If a user owns a smaller share of tokens than domains, their incentive is to vote the price towards zero, since their expenses exceed their income. However, such users by necessity also have a smaller effect on the price, due to their small token holdings.
If a user owns a larger share of tokens than domains, however, their incentive is to maximise profits - to vote for the price that results in the largest product of price and number of domains.
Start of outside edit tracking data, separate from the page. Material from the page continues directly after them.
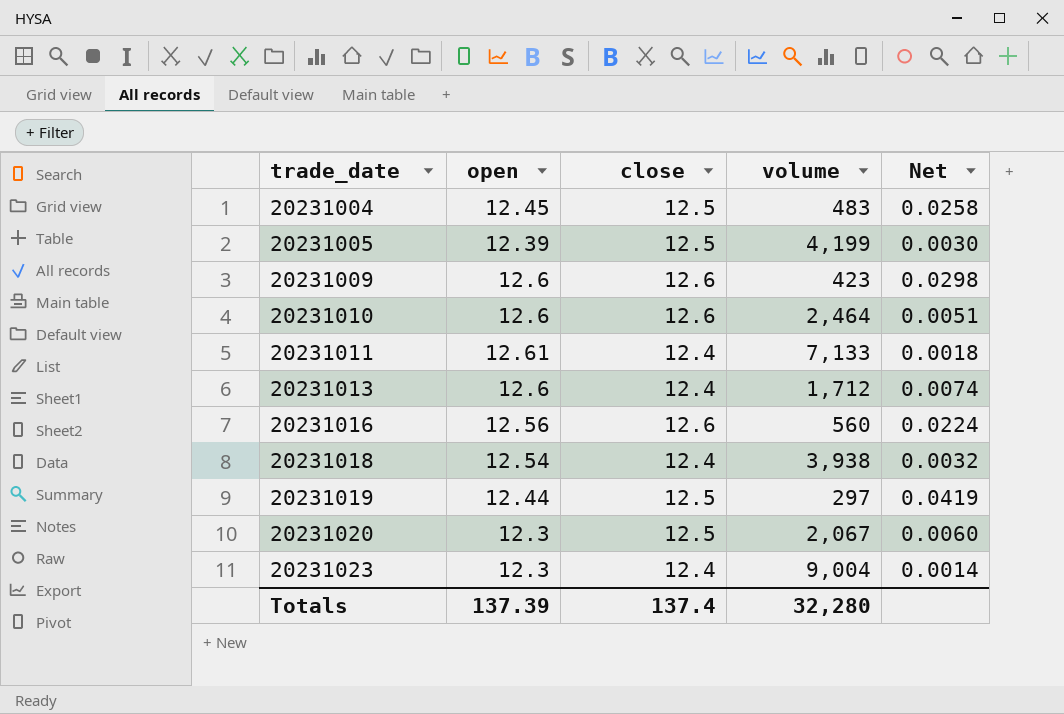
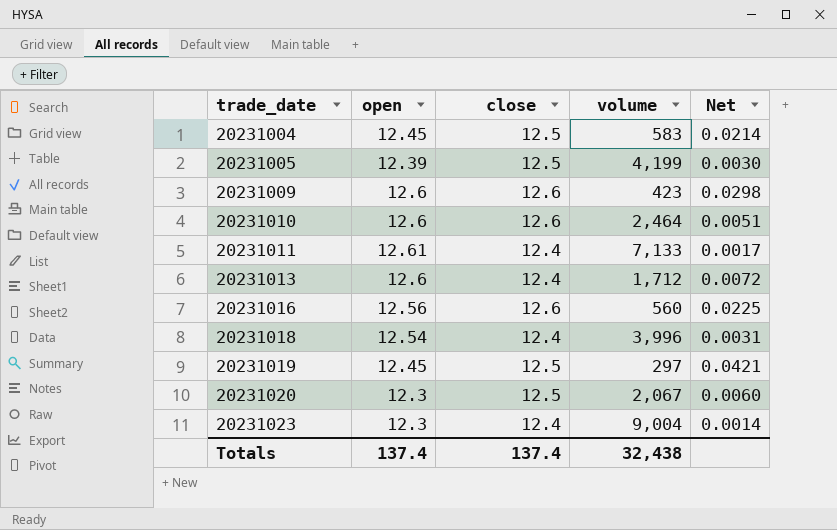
column Net | formula: [open] / [volume] -> [close] / [volume]
20231004 | volume: 483 -> 583
20231018 | volume: 3,938 -> 3,996
20231019 | open: 12.44 -> 12.45
Totals | open: 137.39 -> 137.4
Totals | volume: 32,280 -> 32,438

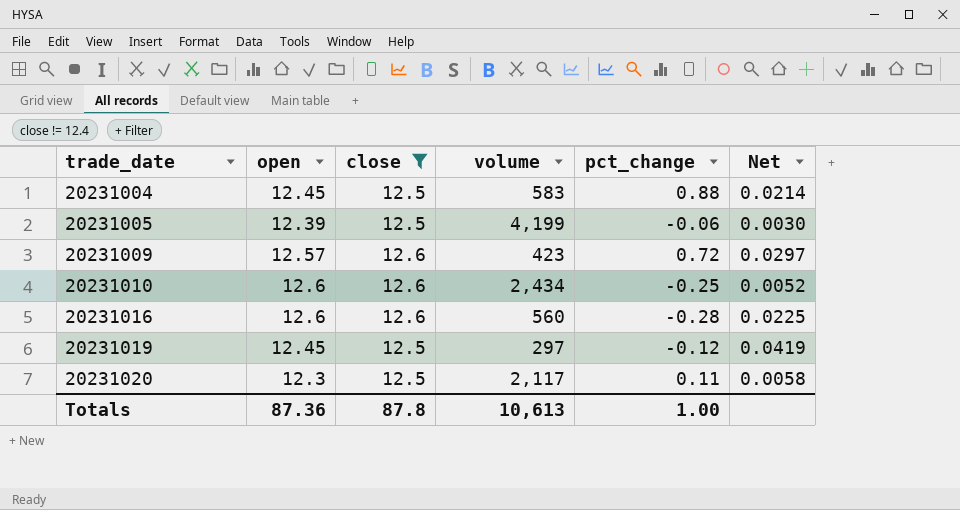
filter: none -> close != 12.4
column pct_change | position: none -> 5
column Net | formula: [close] / [volume] -> [open] / [volume]
20231009 | open: 12.6 -> 12.57
20231010 | volume: 2,464 -> 2,434
20231016 | open: 12.56 -> 12.6
20231020 | volume: 2,067 -> 2,117
Totals | open: 137.4 -> 87.36
Totals | close: 137.4 -> 87.8
Totals | volume: 32,438 -> 10,613

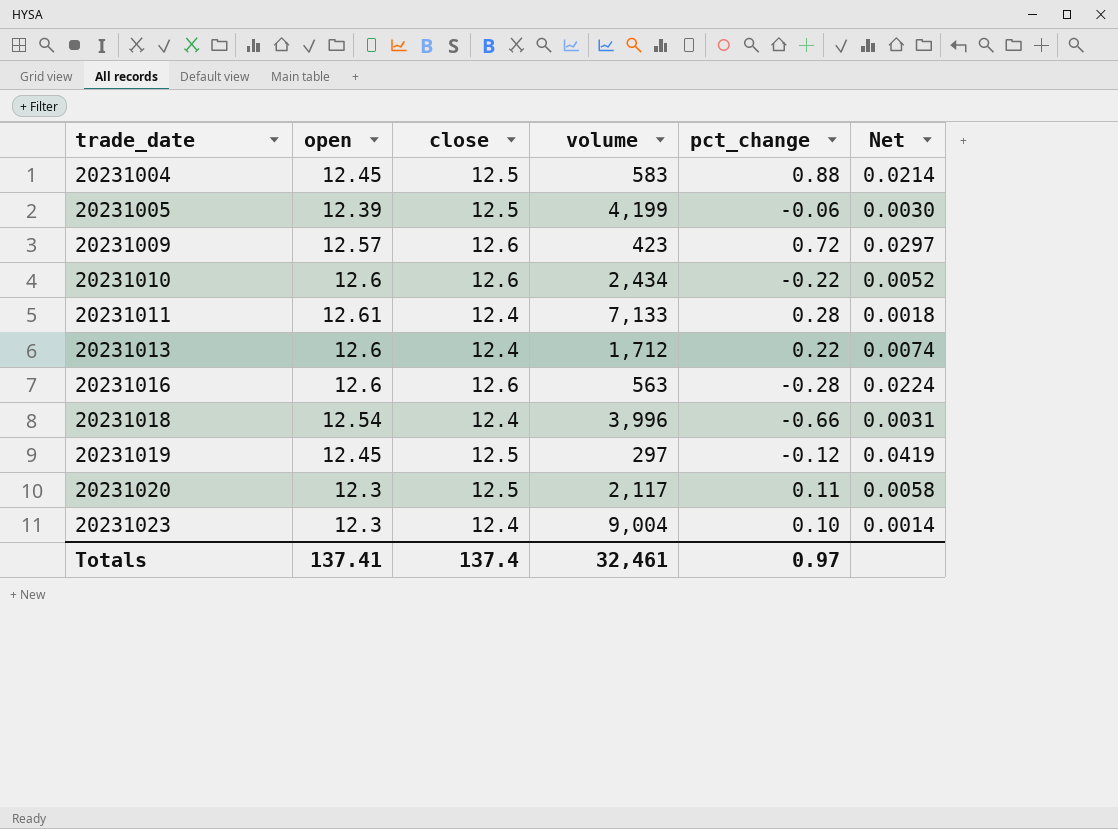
filter: close != 12.4 -> none
20231010 | pct_change: -0.25 -> -0.22
20231016 | volume: 560 -> 563
20231016 | Net: 0.0225 -> 0.0224
Totals | open: 87.36 -> 137.41
Totals | close: 87.8 -> 137.4
Totals | volume: 10,613 -> 32,461
Totals | pct_change: 1.00 -> 0.97

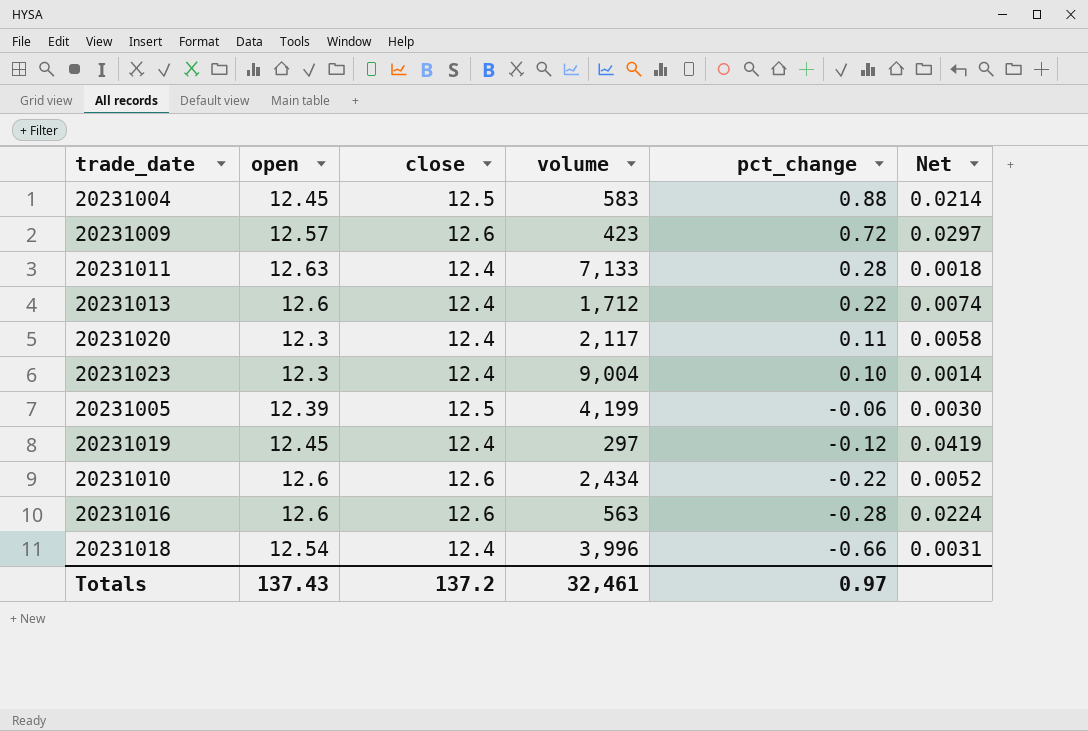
row order: trade_date ascending -> pct_change descending
20231011 | open: 12.61 -> 12.63
20231020 | close: 12.5 -> 12.4
20231019 | close: 12.5 -> 12.4
Totals | open: 137.41 -> 137.43
Totals | close: 137.4 -> 137.2

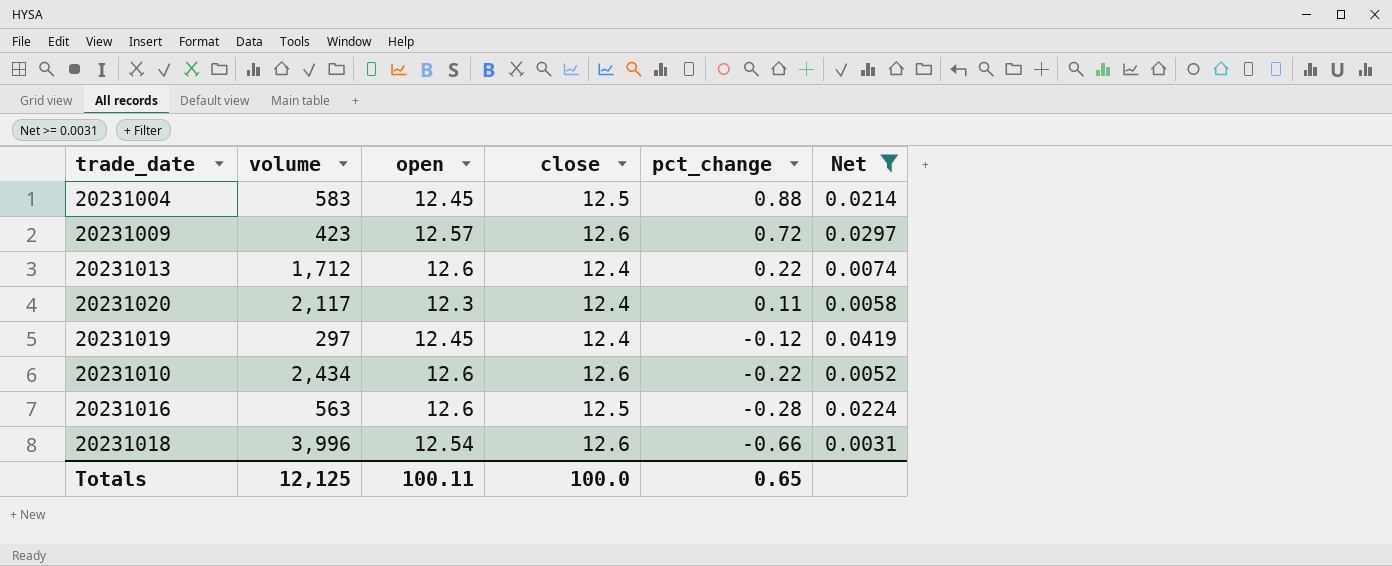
filter: none -> Net >= 0.0031
column volume | position: 4 -> 2
20231016 | close: 12.6 -> 12.5
20231018 | close: 12.4 -> 12.6
Totals | volume: 32,461 -> 12,125
Totals | open: 137.43 -> 100.11
Totals | close: 137.2 -> 100.0
Totals | pct_change: 0.97 -> 0.65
While our overall goal is to minimise squatting rather than maximise income, it seems like hitting the economic equilibrium for price is a reasonable approximation, in the absence of hard numbers for the ideal price to discourage squatting.
This does seem to have the nice property that a large domain holder wanting to reduce their costs would likely have to obtain enough tokens to do so that it changes their incentives to instead maximising profit from those tokens.
- Is the economically optimal price for domains close enough to the optimal price to discourage squatting to function?
- Will people act rationally to find the optimum price?
- Within what parameters does this system behave as desired? How large can the largest domain holder be before it’s economically viable for them to buy up tokens to vote the price down?